_PROBLEM:_ Restate word for word each line of the data, starting at the one containing "- If they are" and running through the last.

[Dataset entries]
——
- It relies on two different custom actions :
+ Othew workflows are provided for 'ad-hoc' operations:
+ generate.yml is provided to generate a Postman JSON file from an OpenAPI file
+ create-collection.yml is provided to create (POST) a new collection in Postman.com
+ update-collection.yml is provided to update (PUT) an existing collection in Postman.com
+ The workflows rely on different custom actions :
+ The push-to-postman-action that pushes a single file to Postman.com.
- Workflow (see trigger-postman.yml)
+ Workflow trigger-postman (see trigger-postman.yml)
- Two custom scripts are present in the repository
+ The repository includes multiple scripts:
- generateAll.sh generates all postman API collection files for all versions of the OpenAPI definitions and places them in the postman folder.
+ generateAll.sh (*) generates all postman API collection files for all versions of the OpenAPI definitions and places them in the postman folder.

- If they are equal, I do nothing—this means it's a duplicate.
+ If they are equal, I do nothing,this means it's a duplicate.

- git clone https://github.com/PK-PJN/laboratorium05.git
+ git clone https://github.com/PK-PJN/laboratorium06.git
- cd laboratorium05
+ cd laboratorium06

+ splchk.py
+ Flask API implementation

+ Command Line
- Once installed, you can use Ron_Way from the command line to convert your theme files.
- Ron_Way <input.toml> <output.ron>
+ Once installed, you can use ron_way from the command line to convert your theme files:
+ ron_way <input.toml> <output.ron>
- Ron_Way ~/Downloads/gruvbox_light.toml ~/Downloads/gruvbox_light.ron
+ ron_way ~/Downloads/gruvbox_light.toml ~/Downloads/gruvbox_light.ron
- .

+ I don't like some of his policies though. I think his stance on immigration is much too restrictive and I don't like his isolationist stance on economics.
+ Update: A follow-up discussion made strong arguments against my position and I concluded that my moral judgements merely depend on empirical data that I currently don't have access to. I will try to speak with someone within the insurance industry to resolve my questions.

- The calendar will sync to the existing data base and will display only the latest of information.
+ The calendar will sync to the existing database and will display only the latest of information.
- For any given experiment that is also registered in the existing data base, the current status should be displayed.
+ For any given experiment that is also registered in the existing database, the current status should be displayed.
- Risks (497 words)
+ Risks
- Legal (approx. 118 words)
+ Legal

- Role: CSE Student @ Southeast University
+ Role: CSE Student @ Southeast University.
——
_THE ANSWER:_
- If they are equal, I do nothing—this means it's a duplicate.
+ If they are equal, I do nothing,this means it's a duplicate.

- git clone https://github.com/PK-PJN/laboratorium05.git
+ git clone https://github.com/PK-PJN/laboratorium06.git
- cd laboratorium05
+ cd laboratorium06

+ splchk.py
+ Flask API implementation

+ Command Line
- Once installed, you can use Ron_Way from the command line to convert your theme files.
- Ron_Way <input.toml> <output.ron>
+ Once installed, you can use ron_way from the command line to convert your theme files:
+ ron_way <input.toml> <output.ron>
- Ron_Way ~/Downloads/gruvbox_light.toml ~/Downloads/gruvbox_light.ron
+ ron_way ~/Downloads/gruvbox_light.toml ~/Downloads/gruvbox_light.ron
- .

+ I don't like some of his policies though. I think his stance on immigration is much too restrictive and I don't like his isolationist stance on economics.
+ Update: A follow-up discussion made strong arguments against my position and I concluded that my moral judgements merely depend on empirical data that I currently don't have access to. I will try to speak with someone within the insurance industry to resolve my questions.

- The calendar will sync to the existing data base and will display only the latest of information.
+ The calendar will sync to the existing database and will display only the latest of information.
- For any given experiment that is also registered in the existing data base, the current status should be displayed.
+ For any given experiment that is also registered in the existing database, the current status should be displayed.
- Risks (497 words)
+ Risks
- Legal (approx. 118 words)
+ Legal

- Role: CSE Student @ Southeast University
+ Role: CSE Student @ Southeast University.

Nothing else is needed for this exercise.